I'm not quite sure what the difference was between the atmosphere in that room and the atmosphere in the - far more crowded and excited - room where we were all talking about pleasure, but then I wondered why nobody who worked in Tolkien Studies had been in the panel full of serious medievalists doing fancy, fashionable theory and talking about what big fans they were, without using the word, or really talking about what it might mean to use it. Tolkienists are a prominent community at Kzoo every year who face, in their institutions and by the wider academy, being labeled as amateur purely because of what they study, because, among other reasons, their pleasure in it is assumed.
I think that, if we are to talk about how we may use and experience pleasure as academics in medieval studies, we have to talk to the fans of sci-fi and fantasy. There is such a huge overlap between our populations; many of us lead double lives and fear any blurring between our professional and fannish identities. I wish that I'd made it to the panel on blogging and online personas (happening, ironically, at the same time as this Tolkien round table), as I'm willing to bet that a lot of the people in that room were fans as well as academics, and I would have been interested to hear whether people were talking about that.
Fans, and scholars of traditionally fannish texts, are in the process of developing a theory and praxis of dealing with their own emotional involvement with the texts they study.
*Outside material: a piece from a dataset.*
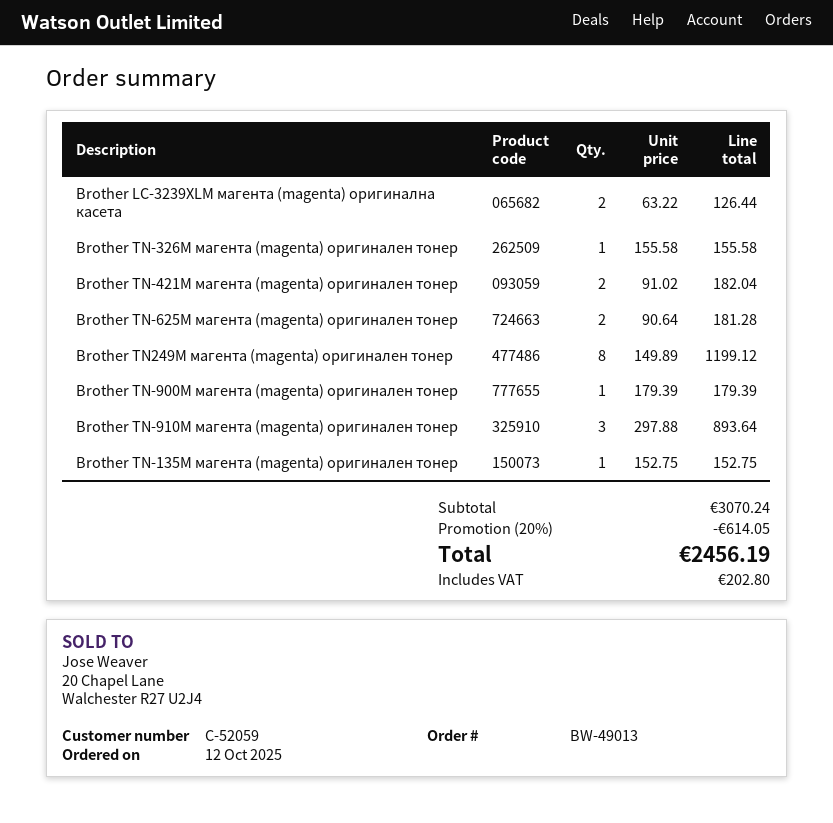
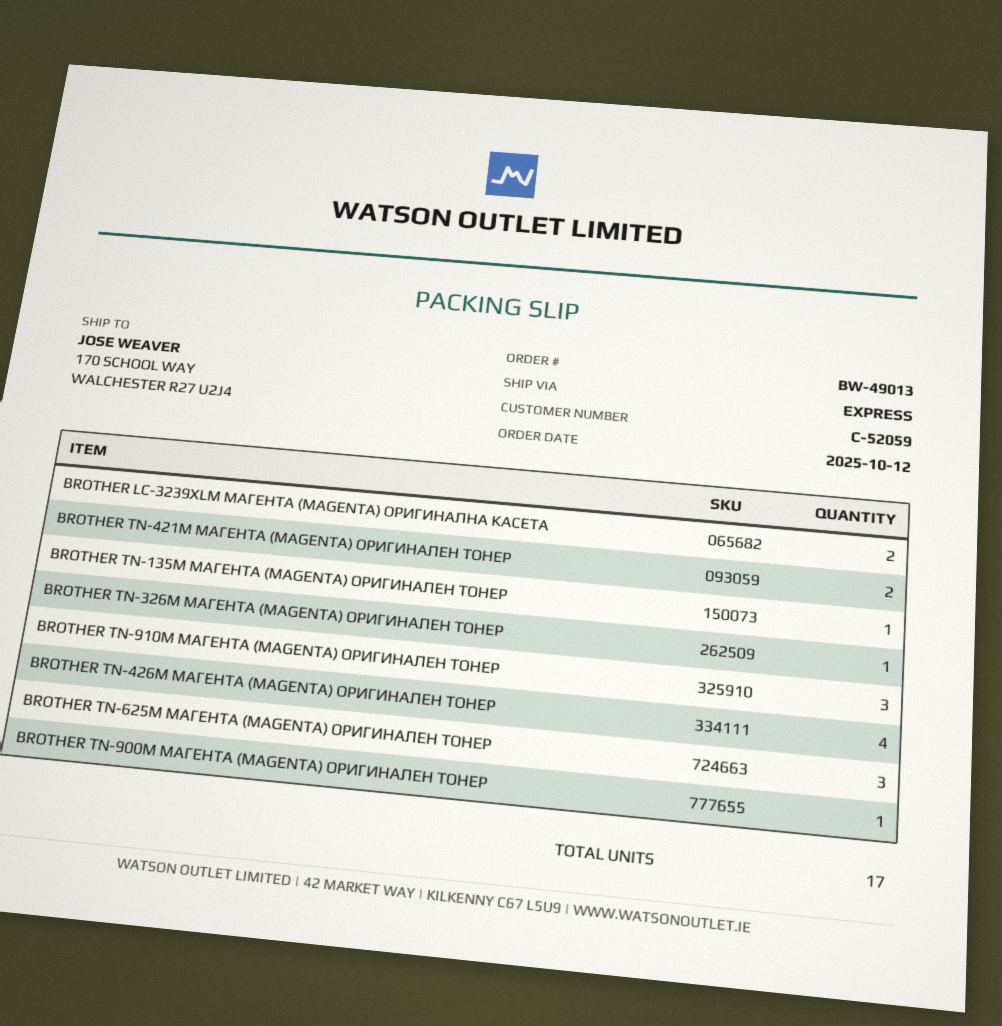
Brother TN-625M магента (magenta) оригинален тонер: 2 -> 3
Brother TN249M магента (magenta) оригинален тонер: 8 -> none
BROTHER TN-426M МАГЕНТА (MAGENTA) ОРИГИНАЛЕН ТОНЕР: none -> 4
This is not a new thing. If we, as medievalists, want to create a scholarly community that is more like fandom, the kind of community that BABEL proposes - (nominally) egalitarian, internet-based, communal, avowedly pleasurable and pleasured - then why does nobody seem to be talking to the people who are trying to create professionally respected scholarship from within that kind of community, who are struggling with being too relevant to modern society and culture? Fan Studies and Medieval Studies are natural allies. Fans permeate medieval studies, and medievalness seems to be a quality that permeates the most popular of fan texts - Lord of the Rings, WoW, Harry Potter, Buffy, even Dan Brown. I'm told that every year my department gets at least one proposal from a person who self-identifies as an elf.
I met literary criticism and fan criticism at about the same time, and my approach to texts has been shaped equally by both. I read medieval Latin literature as a fan, and I read pop media texts as a medievalist. I want to write my thesis on affective engagement with texts in medieval literature, on medieval fans. What I want to know, I suppose, is where are the fans in medieval studies? What is the difference between being a fan and a medievalist? Is it just the difference between wearing a suit and wearing a bow and quiver?